It wasn't much to look at. Mostly it was a bunch of holes in the ground with bulldozers and and excavators surrounding them. The frame of the first story of a house was off in the distance. There were piles of dirt besides each of the holes. It looked like any construction site you've ever seen, except that fortunately for us, there was no fence around it. I guess they figured Garland was so far away from civilization that there was no need to keep teenagers off the site. If there were any pot plants left, we would have no problem sneaking in and harvesting them. 

Then something really weird happened. As soon as Cap got out of the car, he started weeping. I guess he was really attached to the old dump. I kind of stood there awkwardly looking at the construction site while Hugh stood next to Cap with a tissue and tried to cheer him up. It was typical Cap, to screw up such a great opportunity by crying. Hugh and Cap talked quietly for a minute or two, and then Cap took the tissue from Hugh and cleaned himself up. 

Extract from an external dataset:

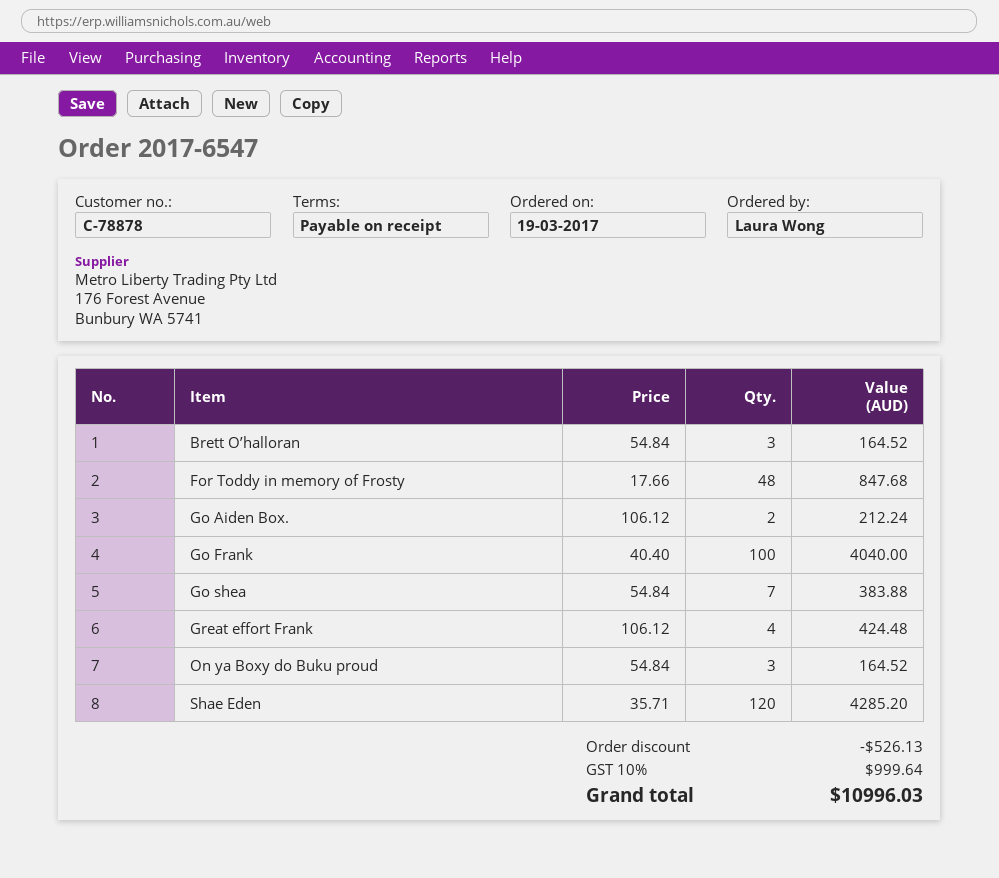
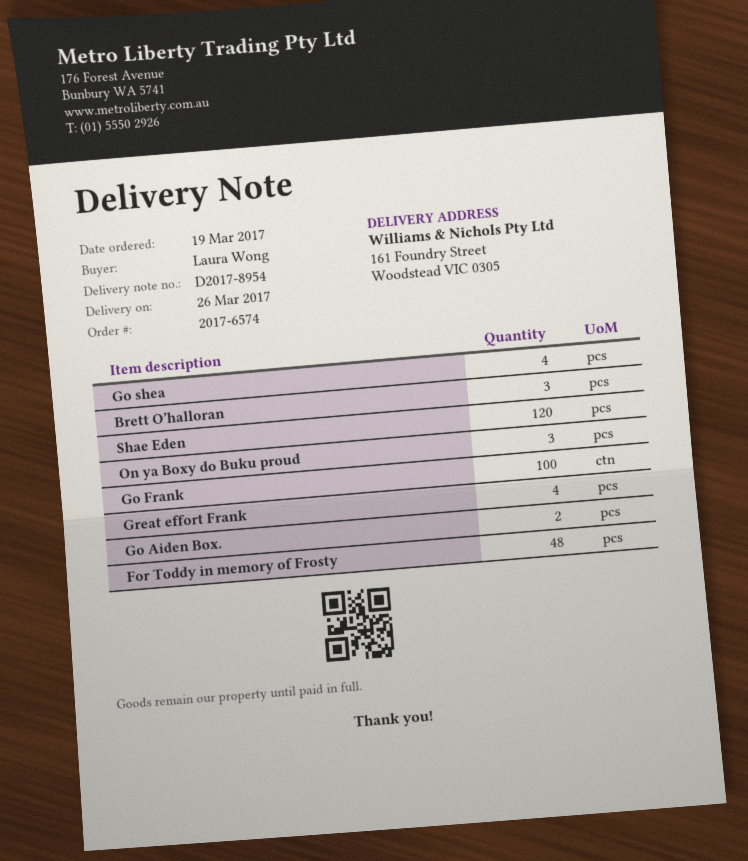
order number: 2017-6547 -> 2017-6574
Go shea: 7 -> 4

"You're right," he said. "The past is the past, and cannot be changed." Then he led us to the former site of the gardens. Finally, I thought, we were going to score some pot. The 60s were good for something at last. 

 

Hugh Winkleman

Poor Cap. Neither of us had realized how different Garland would be already. Not that I had ever seen the place, but Cap talked about it so much, I felt like I had. I could see the spot where the plum tree must have been- now levelled out and paved as a tennis court. I can't explain it, but it was somehow devastating to watch. Like I had lost a home I had never known I had. It was even worse for Cap. As soon as he saw what had happened to Garland, he started sobbing uncontrollably. I can't imagine what it would be like to come home one day and find that the place I had called home my whole life had been demolished. Even if you're a guy like Cap who's completely in touch with his feelings, it had to come as a shock. 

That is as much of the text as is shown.